Liputan6.com, Jakarta - Pengadilan Niaga Jakarta menggelar sidang lanjutan Penundaan Kewajiban Pembayaran Utang (PKPU) yang diajukan oleh PT Bukalapak.com Tbk (BUKA) terhadap PT Harmas Jalesveva (Harmas) pada Senin, 17 Maret 2025. Agenda persidangan berfokus pada penyerahan alat bukti dari pihak Harmas.
Anggota Komite Eksekutif BUKA, Kurnia Ramadhana menyampaikan dalam sidang tersebut, BUKA menyoroti bukti-bukti yang diajukan oleh Harmas tidak cukup kuat untuk membantah fakta bahwa perusahaan tersebut masih memiliki kewajiban pengembalian dana deposit terkait perjanjian sewa-menyewa ruang perkantoran di gedung One Belpark yang belum diselesaikan.
Baca Juga
"Ada tiga poin utama yang menjadi perhatian dalam persidangan kali ini," kata Kurnia dalam keterangan tertulis diterima, Jumat (21/3/2025).
Advertisement
Pertama, dalam daftar alat bukti yang diajukan, Harmas berupaya menunjukkan bahwa mereka telah memenuhi ketentuan dalam Letter of Intent (LoI) yang disepakati pada Desember 2017. Namun, berdasarkan bukti yang telah diserahkan oleh BUKA dalam persidangan sebelumnya, justru sebaliknya—Harmas gagal memenuhi kewajibannya untuk menyediakan ruang perkantoran sesuai perjanjian pada periode Maret hingga Juni 2018.

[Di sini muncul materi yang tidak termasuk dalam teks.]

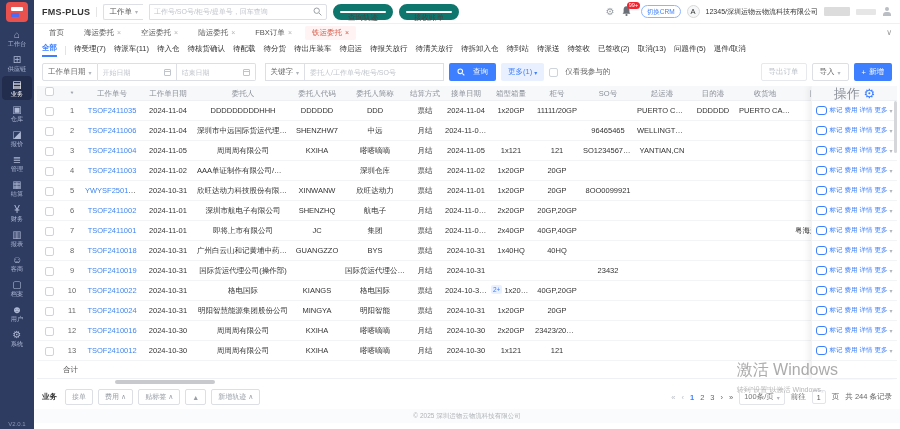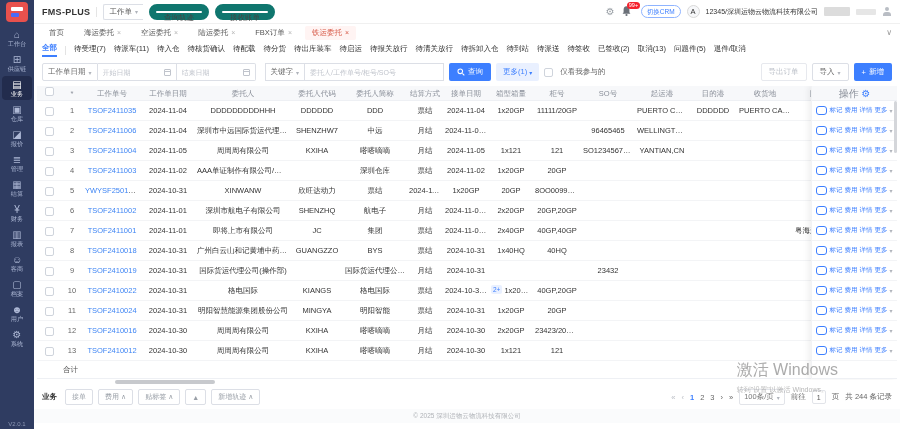"工作号/SO号/柜号/提单号，回车查询" span.top-search { html: none -> <span> <input> <svg> <circle></circle> <line></line> </svg> </span> }
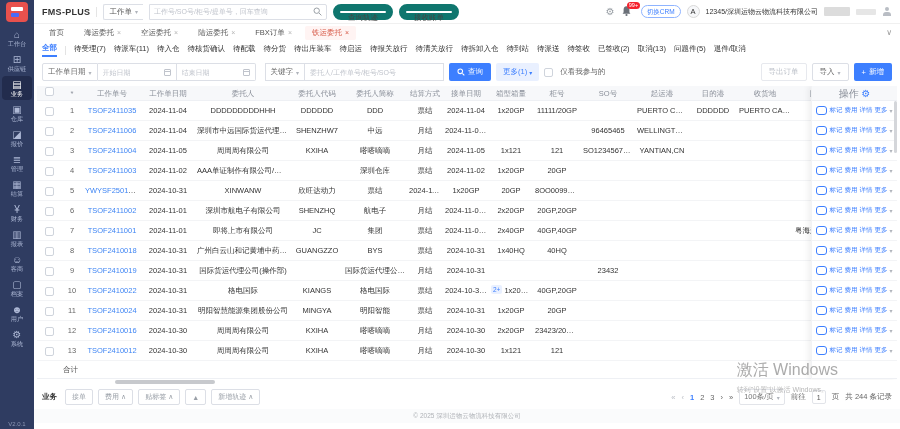"查询" .btn-query { gap: 3px -> 8px }
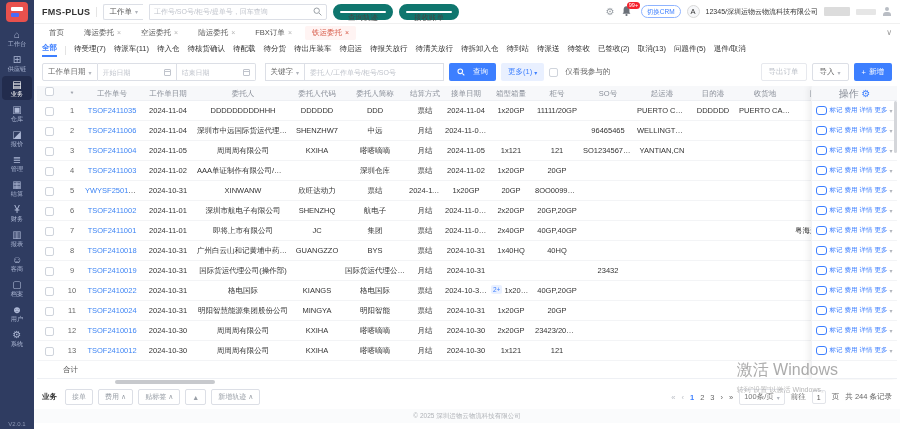"操作 ⚙" .act-h { font-size: 10px -> 13px }
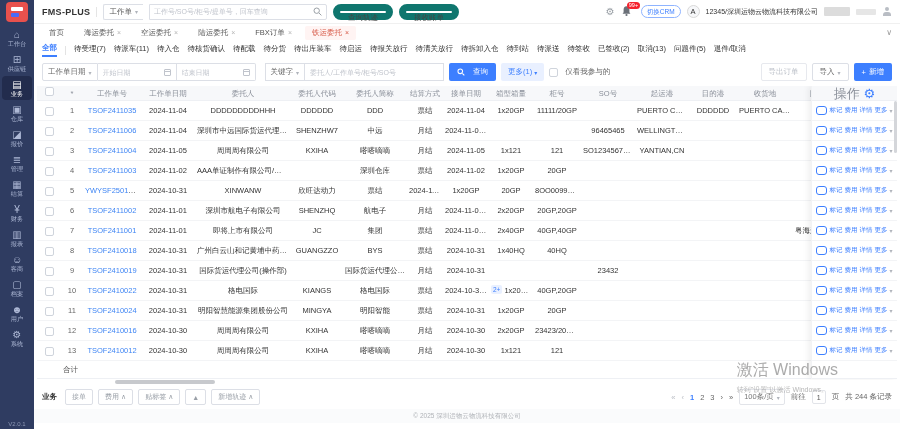"欣旺达动力科技股份有限公司" div.td { html: none -> <div>欣旺达动力科技股份有限公司</div> }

Kedua, lanjut Kurnia, Harmas kembali mengklaim bahwa tindakan BUKA membatalkan LoI secara sepihak merupakan perbuatan melawan hukum. Namun, BUKA menegaskan bahwa berdasarkan Butir 39 LoI, penyewa (BUKA) memiliki hak untuk mengakhiri perjanjian jika pihak pemberi sewa (Harmas) gagal memenuhi kewajibannya.
"Dengan demikian, keputusan BUKA bukan merupakan pembatalan sepihak, melainkan pengakhiran yang sah secara hukum," jelas Kurnia.
Kurnia menambahkan, ketiga, Harmas mencoba membangun argumen bahwa BUKA memiliki tunggakan utang sebesar Rp107,4 miliar, dengan merujuk pada sejumlah putusan pengadilan.
"Berkaitan dengan hal ini Pengadilan Niaga Jakarta Pusat telah menolak permohonan PKPU sehubungan dengan tunggakan utang yang diajukan oleh Harmas terhadap BUKA," ungkap Kurnia.
Bukalapak Akan Terus Perjuangkan Hak
Kurnia memastikan, kesimpulan yang disampaikan oleh Harmas terkait adanya utang ini dianggap prematur dan tidak memiliki landasan hukum yang kuat. Sebaliknya, berdasarkan bukti yang telah diajukan oleh BUKA, justru Harmas masih memiliki kewajiban kepada BUKA, terutama terkait pengembalian uang deposit sebesar Rp 6,4 miliar yang hingga kini belum diselesaikan.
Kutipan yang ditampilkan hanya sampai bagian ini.